The current Congress (absent a 60 seat super majority in the Senate) cannot pass comprehensive health care reform. The House effort to date has been limited because full “repeal and replace” needs 60 Senate votes. That said, even the New York Times acknowledges that reform is moving forward. Trump has “signed an executive order to scale back as many parts of the Affordable Care Act as possible, [and] announced rule changes to cut the annual open enrollment period under the Affordable Care Act. Trump has also now taken the lead on legislation possibilities.”
My grade for both Obama and Trump when it comes to health care legislation at the 100 day mark of their administration: Incomplete.
Energy policy continues to hold much promise. President Trump ran his campaign on supporting “all of the above” energy sources but has focused on support fossil fuels. Forbes published a good overview of Trumps efforts to support the coal, oil & gas industries, noting:
“One of Trump’s first actions was an Executive Order to insure completion of both the Dakota Access Pipeline and the northern extension of the Keystone XL Pipeline. He has also ordered the Bureau of Land Management to rewrite and re-propose regulations pertaining to venting and flaring of natural gas, and to hydraulic fracturing operations on federal lands. And he ordered the Interior Department to rescind the Obama Administration's last-minute regulation that would dramatically change the manner in which federal oil and gas royalties are valued.” . . . Taken as a whole, President Donald Trump has already, in his first 98 days in office, taken more actions to positively impact the domestic oil and gas industry of any president in at least my lifetime, possibly ever. He has done all of this in the face of a withering media assault, aggressive obstruction from congressional Democrats, and with limited cooperation from congressional Republicans.”
Trump is also working to support offshore drilling opportunities. As far as renewables, President Trump appears willing to allow existing supports like the Investment Tax Credit remain in place.
President Obama was incredibly active and successful in the energy space. The American Recovery and Reinvestment Act of 2009 (ARRA) passed in February 2009 and was a game changer for energy efficiency and renewable energy. As one supporter noted, it was $90 billion of ginormous!
2009 was the very beginning of the shale revolution and President Obama appeared content to allow shale to develop while concentrating federal actions on supporting efficiency efforts and renewables. It was not until later in his presidency, that we began to see push back against shale through EPA regulations and opposition to the Keystone Pipeline.
My grade for both Obama and Trump when it comes to energy policy at the 100 day mark of their administration: Solid B.
100 days with the media
Over the past 100 days, President Trump and the press have doubled down on their love/hate relationship. On his 100th day in office, Trump boycotted the White House Correspondent Association Dinner and instead attending a campaign rally in Pennsylvania. As the Plain Dealer reported, Trump did not hesitate to attack the press at his rally.

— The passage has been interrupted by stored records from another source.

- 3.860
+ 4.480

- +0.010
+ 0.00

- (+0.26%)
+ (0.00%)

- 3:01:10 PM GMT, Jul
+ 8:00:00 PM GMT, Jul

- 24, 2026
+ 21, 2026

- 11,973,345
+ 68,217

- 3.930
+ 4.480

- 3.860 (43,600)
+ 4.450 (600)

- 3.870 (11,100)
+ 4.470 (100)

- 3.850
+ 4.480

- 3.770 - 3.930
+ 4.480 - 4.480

Conversely, the media coverage of President Obama’s first 100 days was almost universally positive; the country was rightfully proud of his historic election. These two articles exemplify that media coverage:
From the Huffington Post:
“It is not, necessarily, a unique observation. But among many Democrats and even casual observers, Obama’s tone is cited as one of the chief catalysts for his outstanding early poll numbers. “Despite record job loss,” said one Democratic aide, “there’s still hope in America.”
From the New York Times:
“Many of the re-examinations of the most celebrated of 100-day periods, Franklin D. Roosevelt’s in 1933, have noted that Americans felt better because they liked Roosevelt himself, even if they couldn’t be sure his policies would actually work. The same appears to be true of Mr. Obama. His strong approval ratings seem to reflect hope in him at a time when the economic news continues to be bad.”